Task details — Reproduce the entries in full and exactly. Pictures stay out.

[Data records Boundary: Start]

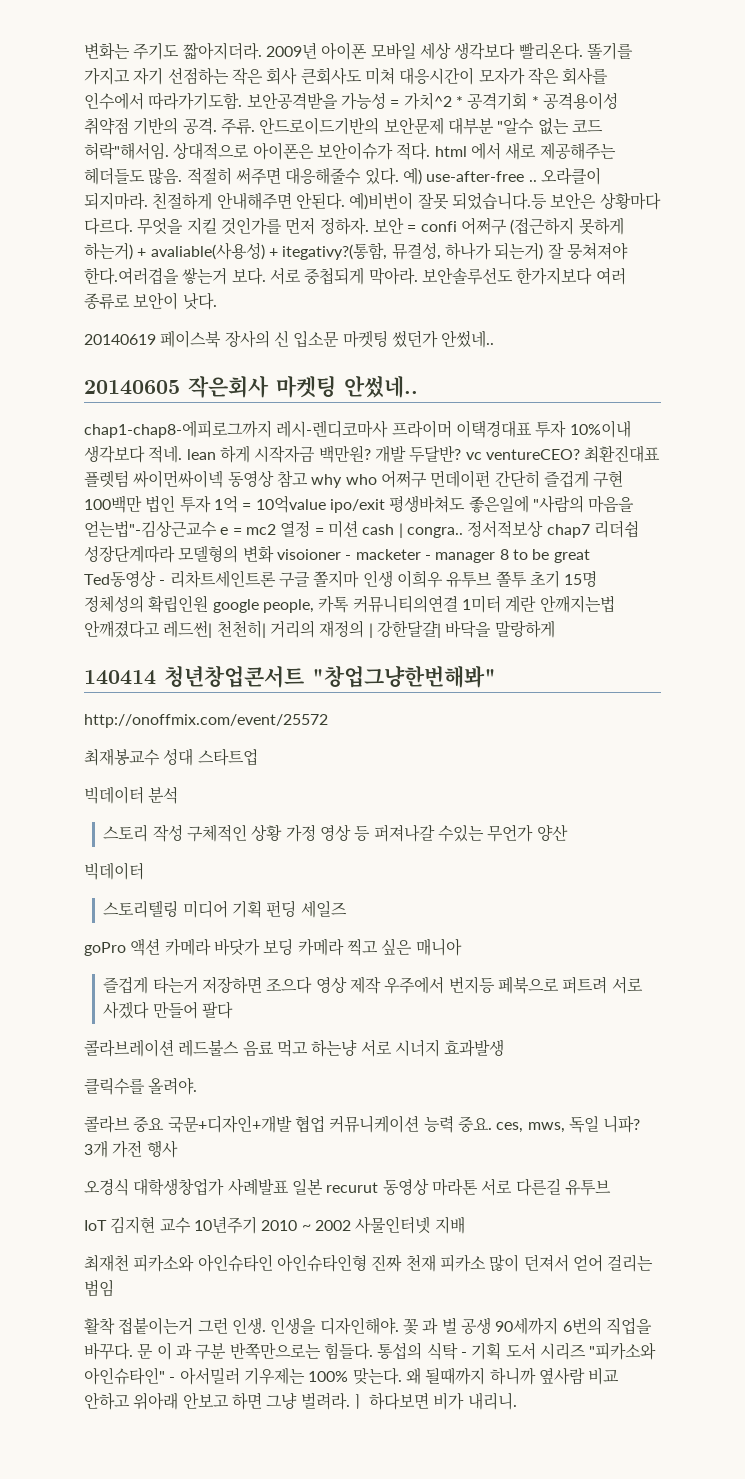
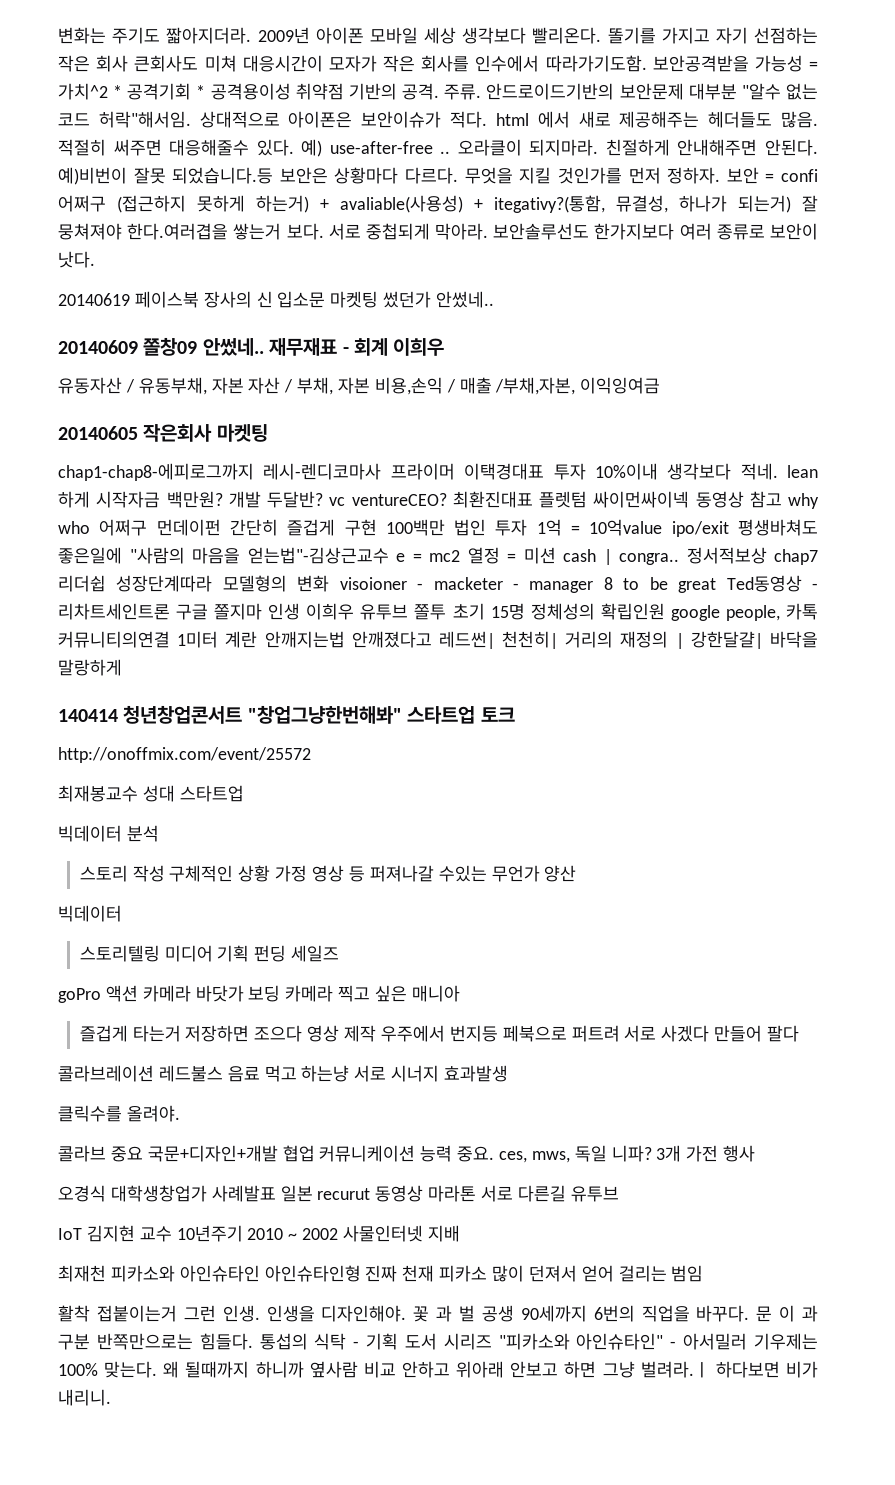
(495, 339) none -> [58,337,445,356] [58,377,661,395] // 20140609 쫄창09 안썼네.. 재무재표 - 회계 이희우 // 유동자산 / 유동부채, 자본 자산 / 부채, 자본 비용,손익 / 매출 /부채,자본, 이익잉여금
[344,375,418,398] 안썼네.. -> (268, 433) none
(496, 676) none -> [407,706,515,724] 스타트업 토크

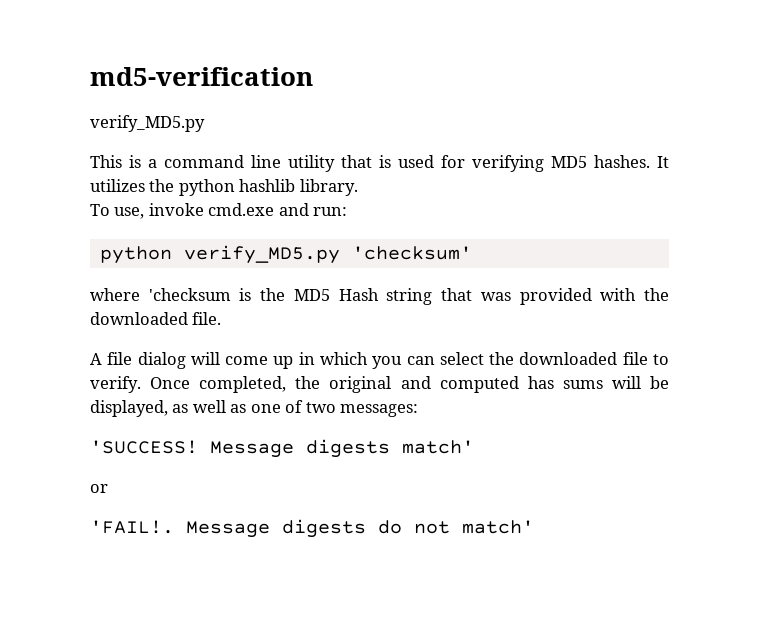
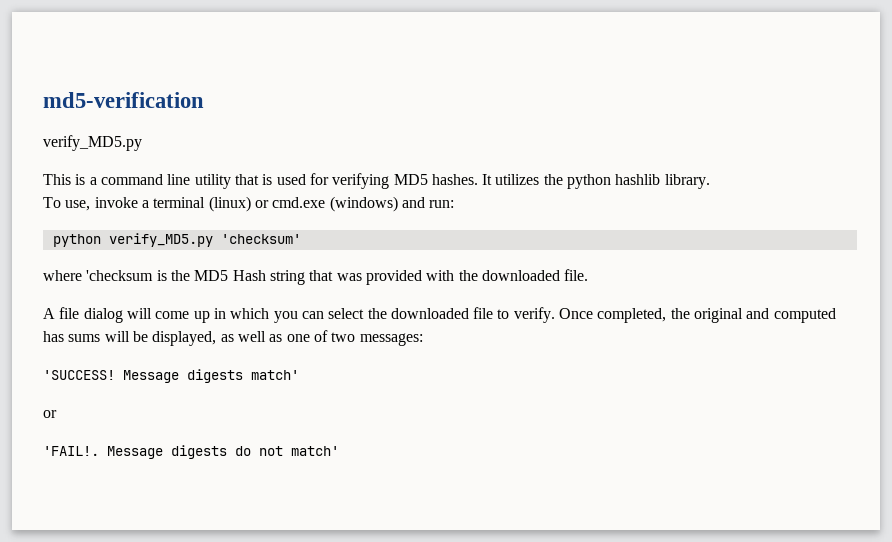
[208,203,275,216] cmd.exe -> [141,196,398,212] a terminal (linux) or cmd.exe (windows)

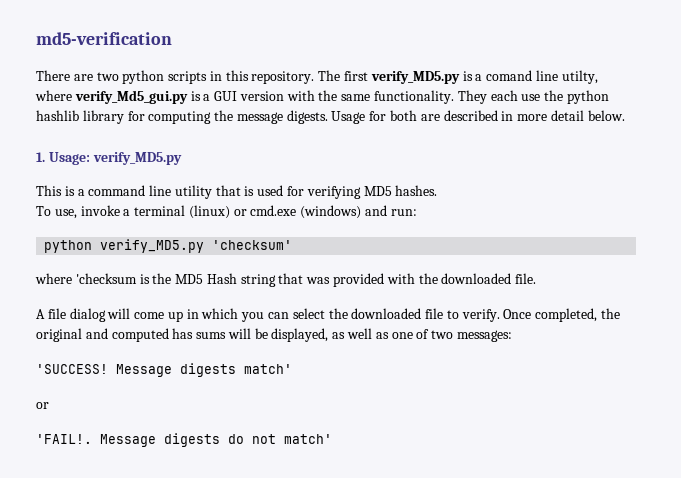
(204, 100) none -> [36,70,598,84] [35,90,609,104] [36,110,625,124] [36,152,90,165] There are two python scripts in this repository. The first verify_MD5.py is a comand line utilty, where verify_Md5_gui.py is a GUI version with the same functionality. They each use the python hashlib library for computing the message digests. Usage for both are described in more detail below. // 1. Usage:
[482,174,710,189] It utilizes the python hashlib library. -> (438, 190) none

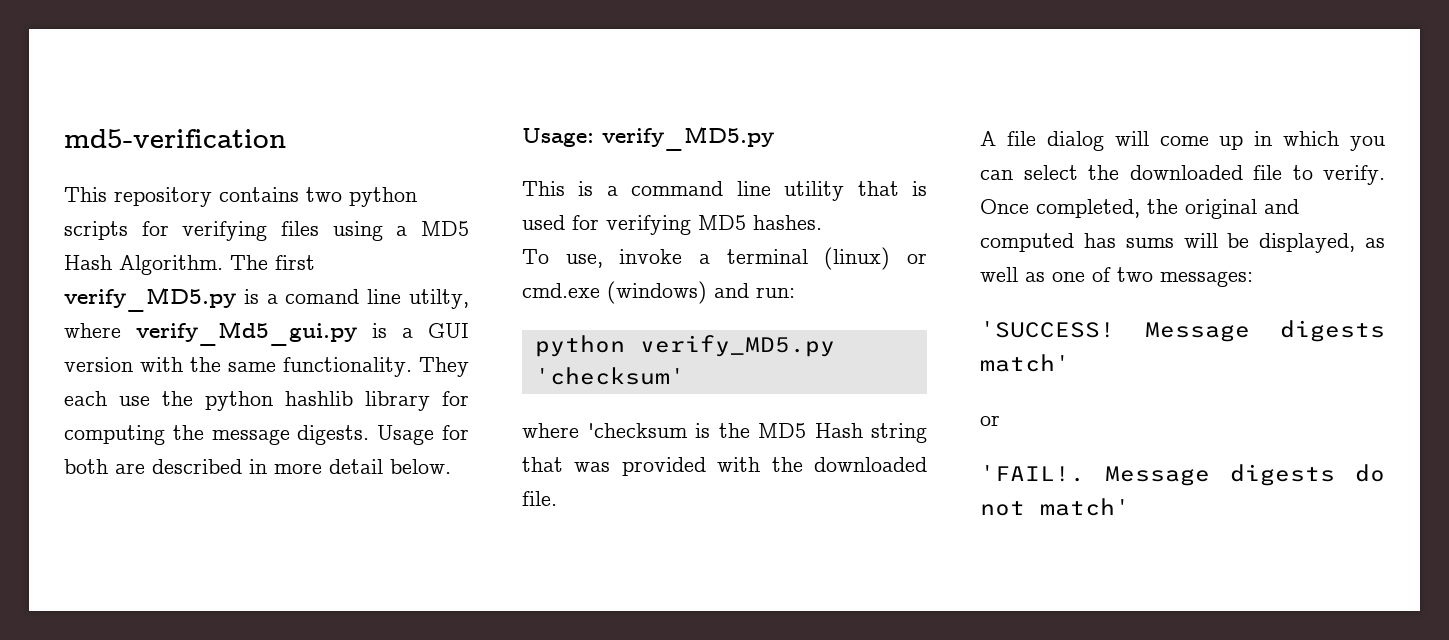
[36,70,315,84] There are two python scripts in this repository. -> [64,187,417,207] [64,221,470,241] [64,255,223,275] This repository contains two python scripts for verifying files using a MD5 Hash Algorithm.
[36,152,45,162] 1. -> (451, 466) none

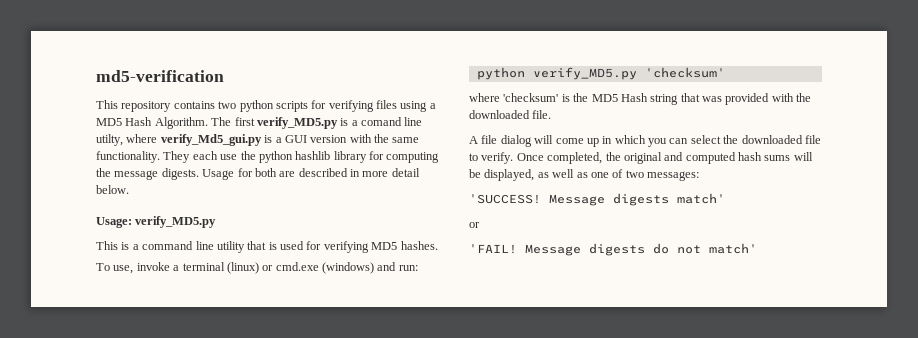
[587,423,688,438] 'checksum -> [503,93,559,102] 'checksum'
[1083,233,1116,248] has -> [738,152,762,161] hash
[980,465,1085,482] 'FAIL!. -> [469,244,517,254] 'FAIL!

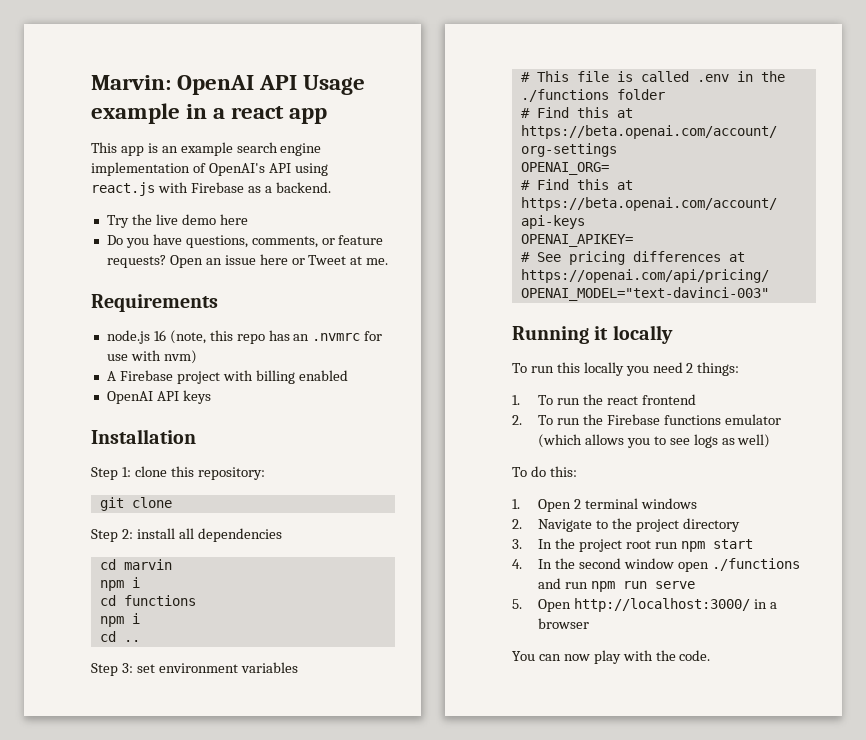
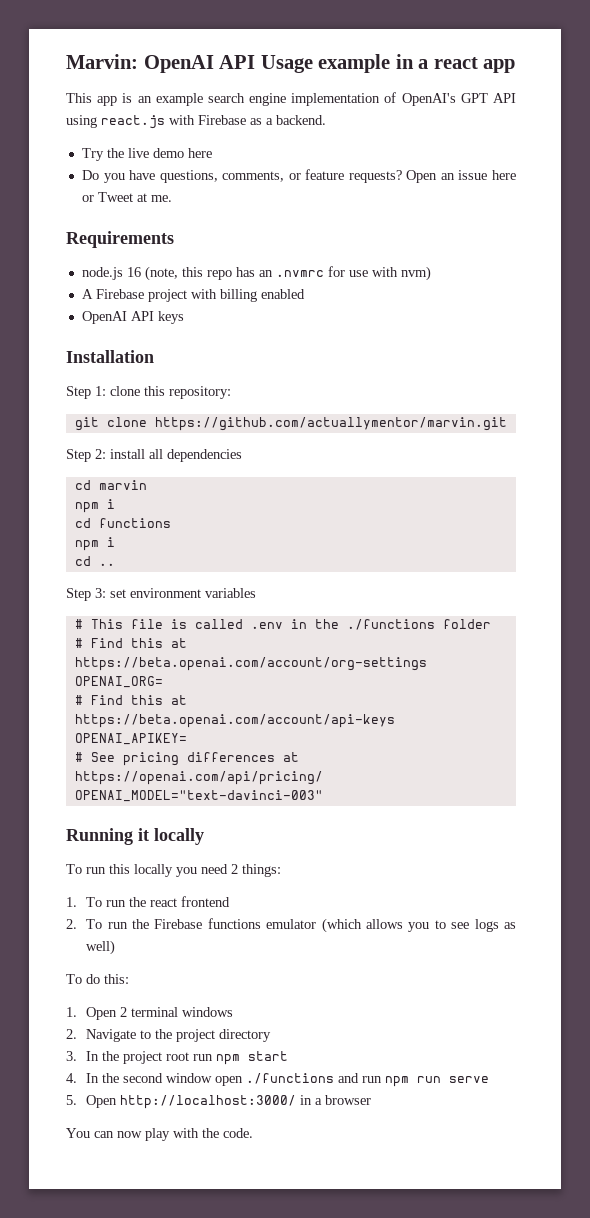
(265, 169) none -> [460,93,488,103] GPT
(172, 502) none -> [154,417,507,431] https://github.com/actuallymentor/marvin.git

[Data records Boundary: End]

Your solution —
(495, 339) none -> [58,337,445,356] [58,377,661,395] // 20140609 쫄창09 안썼네.. 재무재표 - 회계 이희우 // 유동자산 / 유동부채, 자본 자산 / 부채, 자본 비용,손익 / 매출 /부채,자본, 이익잉여금
[344,375,418,398] 안썼네.. -> (268, 433) none
(496, 676) none -> [407,706,515,724] 스타트업 토크

[208,203,275,216] cmd.exe -> [141,196,398,212] a terminal (linux) or cmd.exe (windows)

(204, 100) none -> [36,70,598,84] [35,90,609,104] [36,110,625,124] [36,152,90,165] There are two python scripts in this repository. The first verify_MD5.py is a comand line utilty, where verify_Md5_gui.py is a GUI version with the same functionality. They each use the python hashlib library for computing the message digests. Usage for both are described in more detail below. // 1. Usage:
[482,174,710,189] It utilizes the python hashlib library. -> (438, 190) none

[36,70,315,84] There are two python scripts in this repository. -> [64,187,417,207] [64,221,470,241] [64,255,223,275] This repository contains two python scripts for verifying files using a MD5 Hash Algorithm.
[36,152,45,162] 1. -> (451, 466) none

[587,423,688,438] 'checksum -> [503,93,559,102] 'checksum'
[1083,233,1116,248] has -> [738,152,762,161] hash
[980,465,1085,482] 'FAIL!. -> [469,244,517,254] 'FAIL!

(265, 169) none -> [460,93,488,103] GPT
(172, 502) none -> [154,417,507,431] https://github.com/actuallymentor/marvin.git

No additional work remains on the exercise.